# People play piano ... you know why?



## Jose

When I was 7, my parents had me take piano and music theory lessons. That's just one of the many reasons people play piano: to obey or please their parents  .

I was asking other people (including my younger brother, who is a pro pianist), reading here and there, because I need to know if selling sheet music on the Web could be a good business. The answers to the question: what are the reasons people play piano were -- some of them -- amazing  . 
Watch and see!

*1) To impress the opposite sex *
The majority of people are attracted by intelligent persons of the opposite sex. Said one visitor of our site, who lives in the US: "I have always admired the American Idol Competitors who can really sing and get compliments from Simon Cowell, especially those who are pretty. That is human nature.

*2) Owing to the parent's pressing *
For those who started studying piano since childhood, it is likely that it was because of the parents pressure. That happens mainly in asiatic countries. Parents ignore their sons' interests until they allowed them to try.

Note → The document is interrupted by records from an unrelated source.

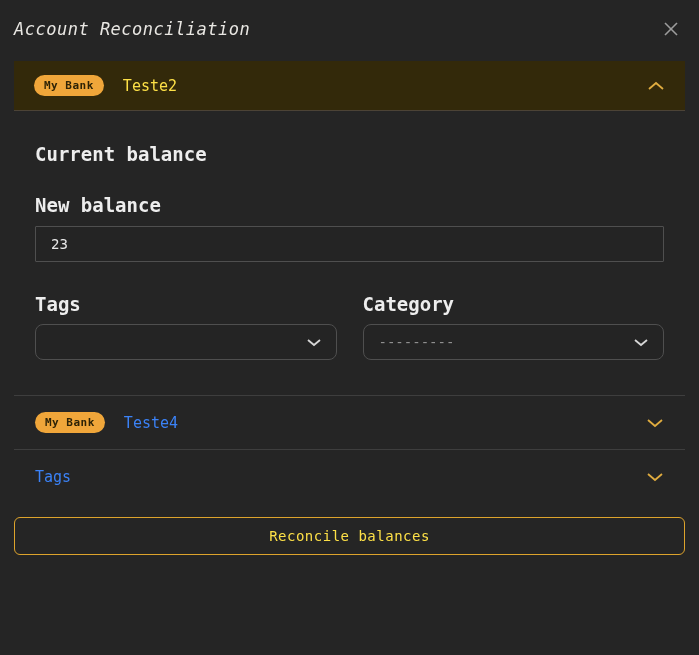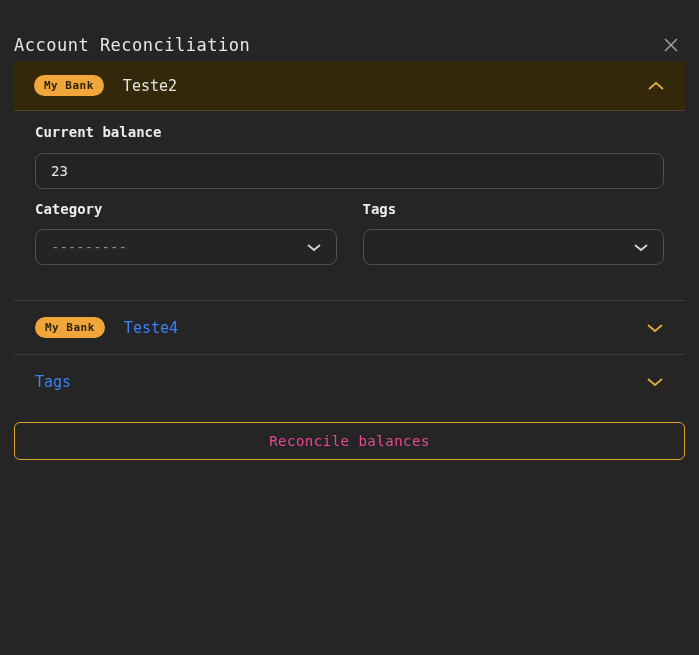--- a/index.html
+++ b/index.html
@@ -7,22 +7,22 @@
     width: 699px; height: 655px;
     background: #252525;
     font-family: "DejaVu Sans Mono", "Liberation Mono", monospace;
     overflow: hidden;
     position: relative;
   }
 
   
   .dialog-header {
     display: flex; justify-content: space-between; align-items: flex-start;
-    padding: 33px 16px 0 14px;
-    height: 43px; box-sizing: border-box;
+    padding: 17px 16px 0 14px;
+    height: 43px; box-sizing: border-box; font-style: italic;
   }
   .dialog-title {
     color: #e9e7e3; font-size: 17px; font-weight: normal;
     letter-spacing: 0.5px; line-height: 24px;
   }
   .close-btn {
     width: 24px; height: 24px; cursor: pointer;
     display: flex; align-items: center; justify-content: center;
   }
 
@@ -37,36 +37,36 @@
     padding: 0 20px; cursor: pointer;
   }
   .row-left { display: flex; align-items: center; gap: 19px; }
 
   .bank-badge {
     background: #f0a63a; color: #2e2306;
     font-size: 11px; font-weight: bold;
     padding: 4px 10px; border-radius: 11px;
     letter-spacing: 0.5px; white-space: nowrap;
   }
-  .acc-name-gold { color: #e5e5e5; font-size: 15px; }
+  .acc-name-gold { color: #fde047; font-size: 15px; }
   .acc-name-plain { color: #3b82f6; font-size: 15px; }
 
   
   .acc-body { padding: 1px 21px 35px 21px; }
   .field-label {
-    margin-top: 12px; font-size: 14px; font-weight: bold; color: #ededed;
+    margin-top: 34px; font-size: 19px; font-weight: bold; color: #ededed;
     line-height: 17px;
   }
   .field-value { margin-top: 14px; font-size: 14px; color: #cbcbcb; line-height: 17px; }
 
   .text-input {
     margin-top: 12px; display: block;
     width: 100%; height: 36px; box-sizing: border-box;
     background: #242424; color: #e8e8e8;
-    border: 1px solid #4f4f4f; border-radius: 8px;
+    border: 1px solid #4f4f4f; border-radius: 1px;
     padding: 0 15px; font-size: 14px;
     font-family: "DejaVu Sans Mono", "Liberation Mono", monospace;
     outline: none;
   }
 
   .two-col { display: grid; grid-template-columns: 1fr 1fr; column-gap: 26px; }
   .select-box {
     margin-top: 11px; height: 36px; box-sizing: border-box;
     background: #242424;
     border: 1px solid #4f4f4f; border-radius: 8px;
@@ -82,21 +82,21 @@
     padding: 0 21px; cursor: pointer;
     border-top: 1px solid #3e3e3e;
   }
 
   
   .footer { margin: 14px 14px 0 14px; }
   .reconcile-btn {
     width: 100%; height: 38px; box-sizing: border-box;
     background: transparent;
     border: 1px solid #dda32c; border-radius: 6px;
-    color: #ec4899; font-size: 14px;
+    color: #fde047; font-size: 14px;
     font-family: "DejaVu Sans Mono", "Liberation Mono", monospace;
     cursor: pointer; letter-spacing: 0.5px;
   }
 
   .icon-svg { display: block; }
 </style>
 </head>
 <body>
 
 <div class="dialog-header">
@@ -122,38 +122,39 @@
       <svg class="icon-svg" width="18" height="10" viewBox="0 0 18 10">
         <polyline points="2,8 9,2 16,8" fill="none" stroke="#e0ac3f" stroke-width="1.8"></polyline>
       </svg>
     </span>
   </div>
 
   <div class="acc-body">
 
     <div class="field-label">Current balance</div>
 
+    <div class="field-label">New balance</div>
     <input class="text-input" type="text" value="23" style="">
 
     <div class="two-col">
       <div>
-        <div class="field-label">Category</div>
+        <div class="field-label">Tags</div>
         <div class="select-box">
-          <span class="select-text">---------</span>
+          <span class="select-text"></span>
           <span>
             <svg class="icon-svg" width="16" height="9" viewBox="0 0 16 9">
               <polyline points="2,2 8,7 14,2" fill="none" stroke="#d6d6d6" stroke-width="1.8"></polyline>
             </svg>
           </span>
         </div>
       </div>
       <div>
-        <div class="field-label">Tags</div>
+        <div class="field-label">Category</div>
         <div class="select-box">
-          <span class="select-text"></span>
+          <span class="select-text">---------</span>
           <span>
             <svg class="icon-svg" width="16" height="9" viewBox="0 0 16 9">
               <polyline points="2,2 8,7 14,2" fill="none" stroke="#d6d6d6" stroke-width="1.8"></polyline>
             </svg>
           </span>
         </div>
       </div>
     </div>
 
 

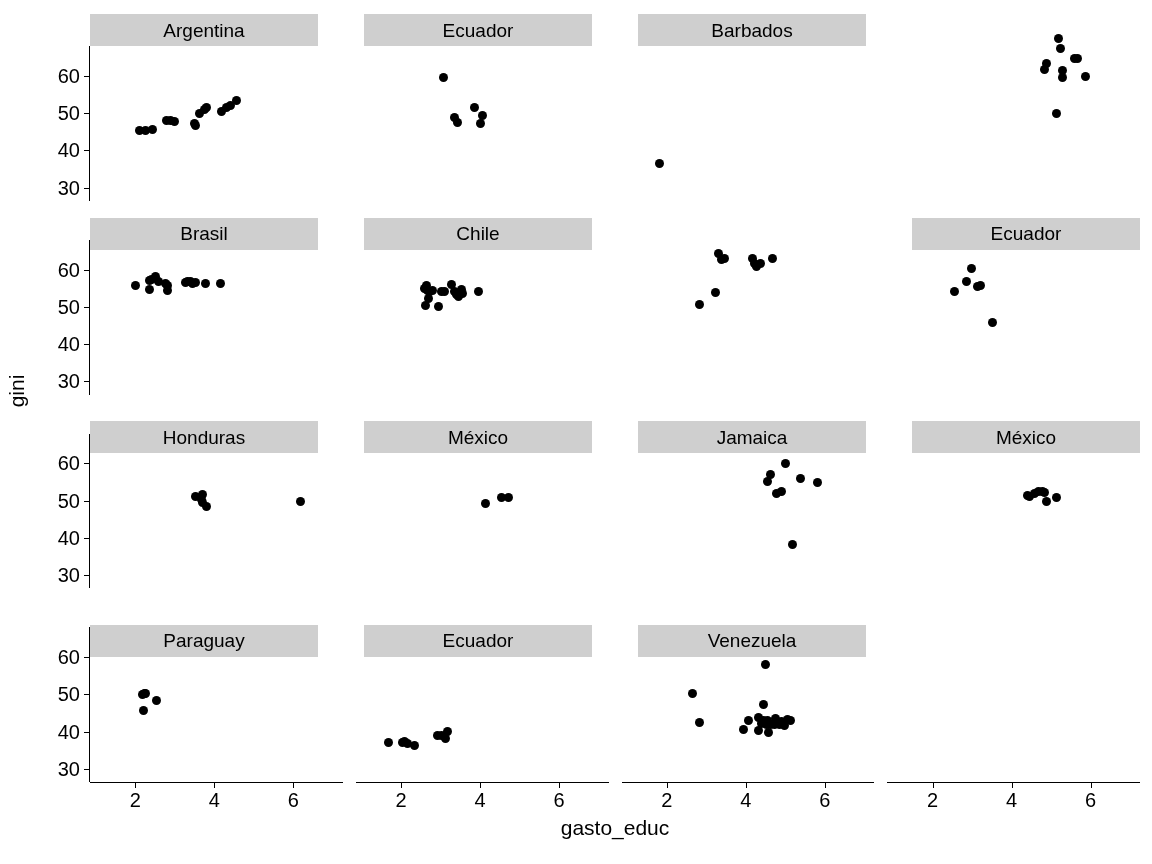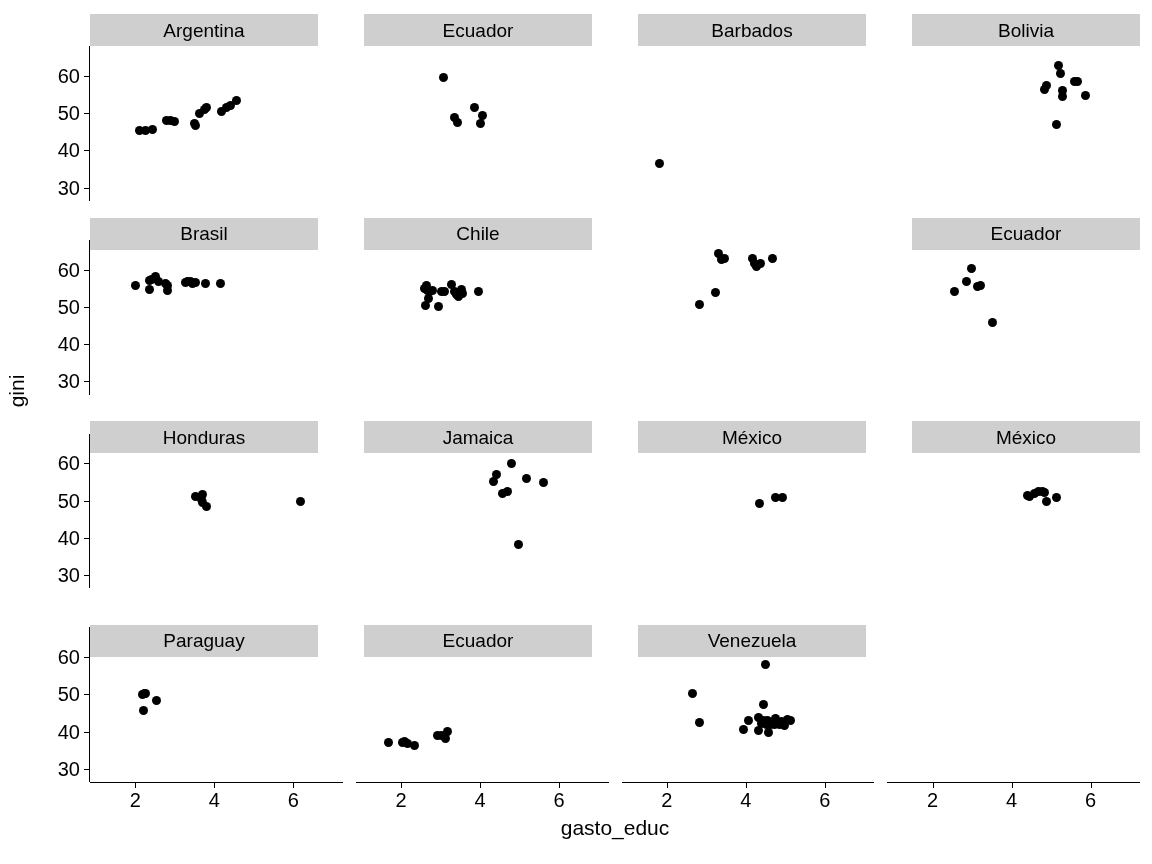--- a/index.html
+++ b/index.html
@@ -184,21 +184,20 @@
           <div class="pt" style="left: 51.0937%; top: 61.6867%;"></div>
         </div>
       </div>
       <div class="facet">
         <div class="strip">Barbados</div>
         <div class="panel">
           <div class="pt" style="left: 9.375%; top: 93.494%;"></div>
         </div>
       </div>
       <div class="facet">
-        <div class="strip">Bolivia</div>
         <div class="panel">
           <div class="pt" style="left: 64.0625%; top: 15.4217%;"></div>
           <div class="pt" style="left: 65.1562%; top: 22.1687%;"></div>
           <div class="pt" style="left: 71.4062%; top: 28.1928%;"></div>
           <div class="pt" style="left: 72.6562%; top: 28.4337%;"></div>
           <div class="pt" style="left: 58.9062%; top: 31.3253%;"></div>
           <div class="pt" style="left: 58.2812%; top: 34.9398%;"></div>
           <div class="pt" style="left: 66.0938%; top: 35.6627%;"></div>
           <div class="pt" style="left: 66.0938%; top: 40.241%;"></div>
           <div class="pt" style="left: 76.0938%; top: 39.759%;"></div>
@@ -278,38 +277,38 @@
         <div class="panel">
           <div class="pt" style="left: 46.4062%; top: 34.6988%;"></div>
           <div class="pt" style="left: 49.2187%; top: 32.7711%;"></div>
           <div class="pt" style="left: 48.9062%; top: 37.3494%;"></div>
           <div class="pt" style="left: 49.2187%; top: 39.5181%;"></div>
           <div class="pt" style="left: 51.0937%; top: 42.8916%;"></div>
           <div class="pt" style="left: 92.1875%; top: 38.5542%;"></div>
         </div>
       </div>
       <div class="facet">
+        <div class="strip">México</div>
+        <div class="panel">
+          <div class="pt" style="left: 53.125%; top: 40.4819%;"></div>
+          <div class="pt" style="left: 60.1562%; top: 35.1807%;"></div>
+          <div class="pt" style="left: 63.5938%; top: 35.1807%;"></div>
+        </div>
+      </div>
+      <div class="facet">
         <div class="strip">Jamaica</div>
         <div class="panel">
           <div class="pt" style="left: 64.5312%; top: 8.19277%;"></div>
           <div class="pt" style="left: 58.2812%; top: 17.3494%;"></div>
           <div class="pt" style="left: 56.7188%; top: 22.6506%;"></div>
           <div class="pt" style="left: 71.4062%; top: 20.4819%;"></div>
           <div class="pt" style="left: 78.5938%; top: 23.6145%;"></div>
           <div class="pt" style="left: 60.9375%; top: 32.2892%;"></div>
           <div class="pt" style="left: 62.9687%; top: 30.8434%;"></div>
           <div class="pt" style="left: 67.6562%; top: 72.5301%;"></div>
-        </div>
-      </div>
-      <div class="facet">
-        <div class="strip">México</div>
-        <div class="panel">
-          <div class="pt" style="left: 53.125%; top: 40.4819%;"></div>
-          <div class="pt" style="left: 60.1562%; top: 35.1807%;"></div>
-          <div class="pt" style="left: 63.5938%; top: 35.1807%;"></div>
         </div>
       </div>
       <div class="facet">
         <div class="strip">México</div>
         <div class="panel">
           <div class="pt" style="left: 50.4687%; top: 34.2169%;"></div>
           <div class="pt" style="left: 51.7188%; top: 34.9398%;"></div>
           <div class="pt" style="left: 53.9062%; top: 32.5301%;"></div>
           <div class="pt" style="left: 55.4688%; top: 30.6024%;"></div>
           <div class="pt" style="left: 57.0312%; top: 30.3614%;"></div>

*3) For passion *It is for the sake of passion for the instrument that some people start learning the piano art. Perhaps they were unable to pay the fees when they were younger. Yet they love the piano and long for the day they could play it well. Provided you have the passion, I am sure you will become some day a great pianist, no matter how old could you be.

*4) Because they admire those who play well *
When we admire someone who is excellent in some art, se usually strive to learn doing the same ourselves. Perhaps you have seen some pianist playing skilfully, and that prompted you to imitate him or her.

*5) For showing off your musical talents *
It is always fitting to play in public, provided there is an enthusiastic audience. It is irrelevant whether it be a crowd or just a small group of friends. People feel themselves appreciated whenever they have the chance of showing their especial talents.

*6) When a certain number of friends can play the piano, I feel I could not be the exception*. 
Some persons decide to learn the piano because of the example of others.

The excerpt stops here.